Collected data entries
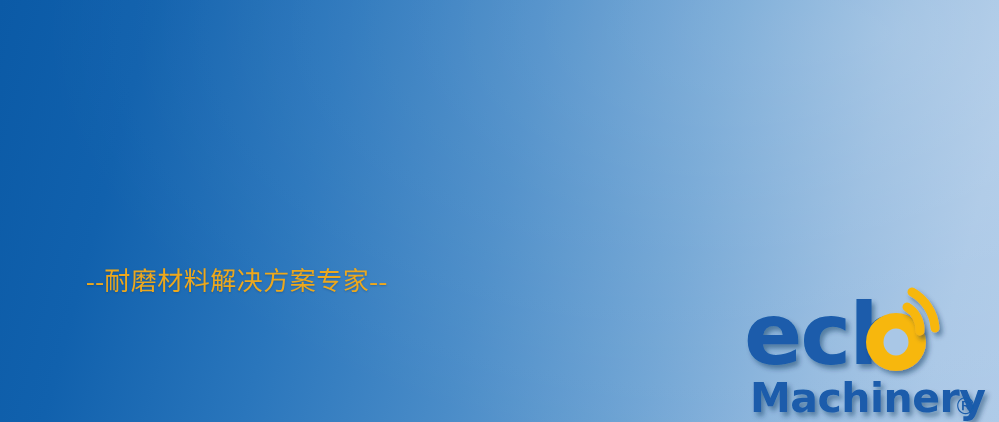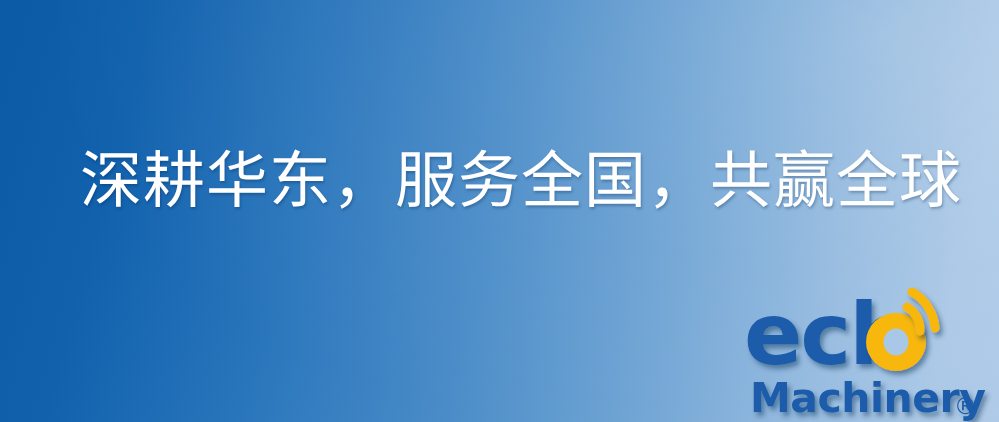--- a/index.html
+++ b/index.html
@@ -88,22 +88,22 @@
     width: 262px;
     height: 136px;
     overflow: visible;
   }
 </style>
 </head>
 <body>
 
 <div id="banner">
 
-  <h1 class="headline">深耕华东，服务全国，共赢全球</h1>
 
+  <p class="subtitle">--耐磨材料解决方案专家--</p>
 
   <div class="logo">
     <svg viewBox="0 0 262 136" xmlns="http://www.w3.org/2000/svg" aria-hidden="true">
       <defs>
         <filter id="ds" x="-30%" y="-30%" width="180%" height="190%">
           <feDropShadow dx="3" dy="4" stdDeviation="2.6" flood-color="#0a2d52" flood-opacity="0.45"></feDropShadow>
         </filter>
       </defs>
 
       <g filter="url(#ds)">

*WHAT TO PRODUCE:*
Write out the records word for word. Pictures stay out.

*RESPONSE BOX:*
--- a/index.html
+++ b/index.html
@@ -88,22 +88,22 @@
     width: 262px;
     height: 136px;
     overflow: visible;
   }
 </style>
 </head>
 <body>
 
 <div id="banner">
 
-  <h1 class="headline">深耕华东，服务全国，共赢全球</h1>
 
+  <p class="subtitle">--耐磨材料解决方案专家--</p>
 
   <div class="logo">
     <svg viewBox="0 0 262 136" xmlns="http://www.w3.org/2000/svg" aria-hidden="true">
       <defs>
         <filter id="ds" x="-30%" y="-30%" width="180%" height="190%">
           <feDropShadow dx="3" dy="4" stdDeviation="2.6" flood-color="#0a2d52" flood-opacity="0.45"></feDropShadow>
         </filter>
       </defs>
 
       <g filter="url(#ds)">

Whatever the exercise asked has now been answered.